The AI Engine compiler
can reorder data movements and expressions in a basic block. If the compiler does
not see a data dependence, or you want to insert a sequential point, use pragma
chess_separator_scheduler() to separate code, as follows:
func(...){
//code block 1
chess_separator_scheduler();
//code block 2
}
The chess_separator_scheduler(N) pragma is
another form of the chess_separator_scheduler()
pragma, where N indicates additional N cycles
between two blocks. N can be positive or negative.

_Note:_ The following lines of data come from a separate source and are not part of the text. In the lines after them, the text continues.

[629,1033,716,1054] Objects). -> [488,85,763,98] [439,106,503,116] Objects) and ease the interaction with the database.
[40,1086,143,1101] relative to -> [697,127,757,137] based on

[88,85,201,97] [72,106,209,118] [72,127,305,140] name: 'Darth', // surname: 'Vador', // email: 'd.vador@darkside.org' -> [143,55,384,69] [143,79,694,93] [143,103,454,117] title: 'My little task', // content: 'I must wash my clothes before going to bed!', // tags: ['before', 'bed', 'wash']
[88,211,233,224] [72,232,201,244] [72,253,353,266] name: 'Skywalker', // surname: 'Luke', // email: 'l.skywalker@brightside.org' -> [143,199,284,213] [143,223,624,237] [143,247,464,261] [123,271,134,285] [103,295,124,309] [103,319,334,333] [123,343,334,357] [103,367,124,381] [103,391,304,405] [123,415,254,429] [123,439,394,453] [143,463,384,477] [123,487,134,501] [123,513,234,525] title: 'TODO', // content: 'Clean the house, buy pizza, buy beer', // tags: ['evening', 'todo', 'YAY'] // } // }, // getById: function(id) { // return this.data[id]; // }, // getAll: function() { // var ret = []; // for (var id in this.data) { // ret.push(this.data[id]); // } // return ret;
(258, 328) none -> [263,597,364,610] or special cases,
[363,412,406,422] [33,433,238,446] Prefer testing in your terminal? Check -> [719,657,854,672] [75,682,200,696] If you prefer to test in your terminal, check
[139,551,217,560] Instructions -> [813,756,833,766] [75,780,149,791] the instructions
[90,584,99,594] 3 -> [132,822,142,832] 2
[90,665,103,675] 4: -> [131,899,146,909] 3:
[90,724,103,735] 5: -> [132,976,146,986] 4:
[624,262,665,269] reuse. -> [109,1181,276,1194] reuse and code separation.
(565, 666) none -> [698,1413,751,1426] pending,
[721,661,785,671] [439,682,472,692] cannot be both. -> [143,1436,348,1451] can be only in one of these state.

With a negative offset, you can allow a partial overlap (up to absolute N cycles)
between two blocks.
For example, the compiler does not have knowledge about dependence between the
different streams of the kernel. The compiler can schedule different stream reads or
writes in the same cycle. If a stream read or write stalls the kernel, it depends on
an external source to provide or consume data for the kernel. In the following
example code, the stream write (to out) and read
(from receive_back) can be scheduled in the same
cycle.
void producer(output_stream<int32> *out, input_stream<int32> *receive_back){
int32 data;
...
writeincr(out,data); //schedule in the same cycle
readincr(receive_back); //schedule in the same cycle
...
}
This kernel stalls if there is no data read from stream receive_back. Thus, there is no data sent to stream
out. If an external source must receive data
from producer before sending data to receive_back, the kernel stalls and cannot be
recovered. To schedule the stream operations in different cycles, the chess_separator_scheduler(N) can be added, as
follows:
void producer(output_stream<int32> *out, input_stream<int32> *receive_back){
int32 data;
...
writeincr(out,data);
//Make sure read occurs after write and data is sent out before a possible stall
chess_separator_scheduler(1);
readincr(receive_back);
...
}